• [WHAT YOU NEED TO DO] After finding the line with "Here, we define" in the data below, set down exactly each line through the one with "- Table 6 summarizes", inclusive, and stop there.
*** RECORDS TO PROCESS ***
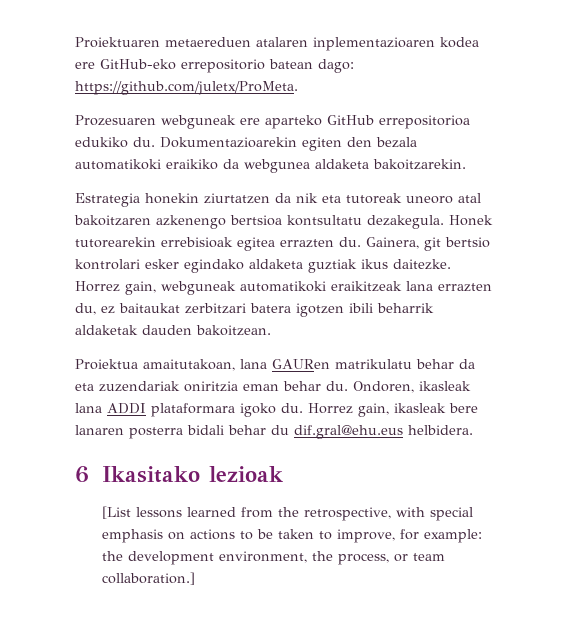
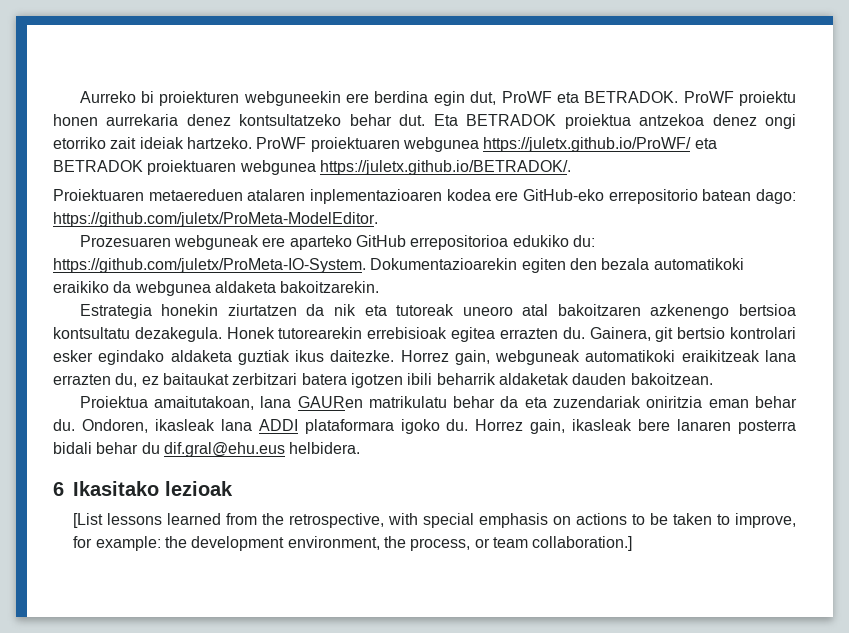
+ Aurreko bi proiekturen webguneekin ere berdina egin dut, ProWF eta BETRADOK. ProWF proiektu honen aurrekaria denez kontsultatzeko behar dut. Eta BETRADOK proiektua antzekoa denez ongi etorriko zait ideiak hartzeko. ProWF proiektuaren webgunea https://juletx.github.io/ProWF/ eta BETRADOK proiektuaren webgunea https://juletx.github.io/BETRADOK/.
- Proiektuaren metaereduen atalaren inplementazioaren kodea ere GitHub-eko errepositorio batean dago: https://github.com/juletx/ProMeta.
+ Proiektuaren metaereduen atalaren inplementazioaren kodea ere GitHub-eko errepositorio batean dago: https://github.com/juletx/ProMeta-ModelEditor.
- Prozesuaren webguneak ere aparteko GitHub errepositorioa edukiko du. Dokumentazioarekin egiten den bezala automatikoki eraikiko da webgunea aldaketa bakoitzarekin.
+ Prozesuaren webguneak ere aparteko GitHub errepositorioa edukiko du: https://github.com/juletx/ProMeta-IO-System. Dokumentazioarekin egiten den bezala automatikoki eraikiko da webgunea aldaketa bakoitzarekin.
*** End of RECORDS TO PROCESS ***
*** RECORDS TO PROCESS ***
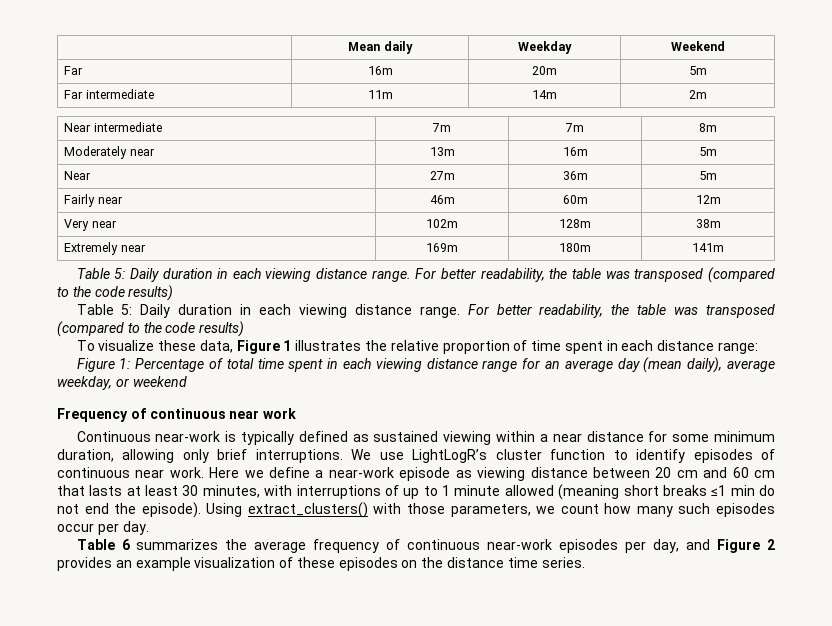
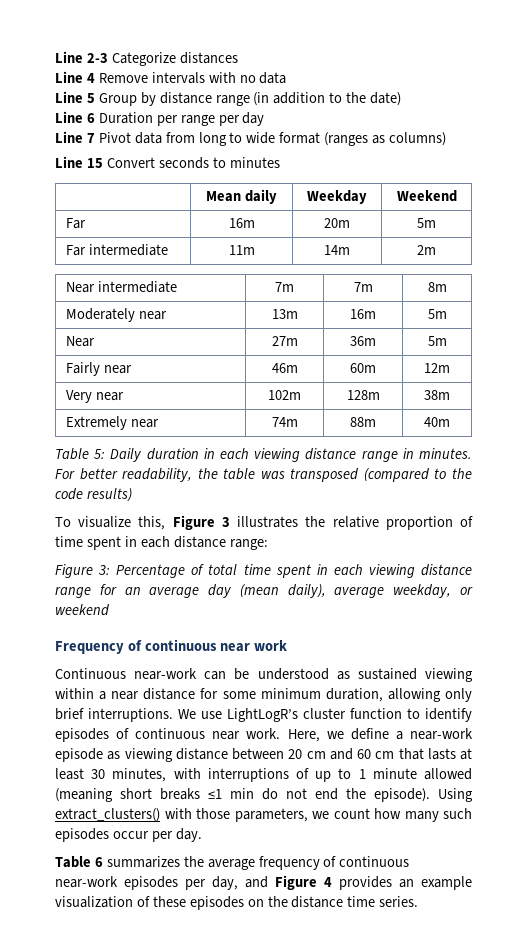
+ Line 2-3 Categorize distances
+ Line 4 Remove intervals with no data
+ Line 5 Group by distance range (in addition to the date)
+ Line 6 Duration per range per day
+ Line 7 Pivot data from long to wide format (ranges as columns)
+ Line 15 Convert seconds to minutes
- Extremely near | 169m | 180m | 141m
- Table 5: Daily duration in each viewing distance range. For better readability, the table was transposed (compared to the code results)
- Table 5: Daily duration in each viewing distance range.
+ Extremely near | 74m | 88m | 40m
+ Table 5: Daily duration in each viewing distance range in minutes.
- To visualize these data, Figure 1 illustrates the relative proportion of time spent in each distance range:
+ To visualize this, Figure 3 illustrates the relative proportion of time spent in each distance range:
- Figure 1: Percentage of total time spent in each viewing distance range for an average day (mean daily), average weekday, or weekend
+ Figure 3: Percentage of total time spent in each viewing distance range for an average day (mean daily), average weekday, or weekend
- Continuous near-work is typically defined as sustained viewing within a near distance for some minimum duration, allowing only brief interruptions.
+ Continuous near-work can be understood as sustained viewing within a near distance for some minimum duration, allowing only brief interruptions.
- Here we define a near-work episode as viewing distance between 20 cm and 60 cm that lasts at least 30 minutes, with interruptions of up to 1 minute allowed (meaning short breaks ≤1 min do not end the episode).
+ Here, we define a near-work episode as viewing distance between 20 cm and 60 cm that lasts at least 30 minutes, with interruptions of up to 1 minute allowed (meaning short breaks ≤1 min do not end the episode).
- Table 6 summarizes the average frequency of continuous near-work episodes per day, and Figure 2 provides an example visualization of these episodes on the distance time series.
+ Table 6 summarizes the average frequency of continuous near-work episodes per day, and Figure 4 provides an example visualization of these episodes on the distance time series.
*** End of RECORDS TO PROCESS ***
• [FINISHED TASK]
+ Here, we define a near-work episode as viewing distance between 20 cm and 60 cm that lasts at least 30 minutes, with interruptions of up to 1 minute allowed (meaning short breaks ≤1 min do not end the episode).
- Table 6 summarizes the average frequency of continuous near-work episodes per day, and Figure 2 provides an example visualization of these episodes on the distance time series.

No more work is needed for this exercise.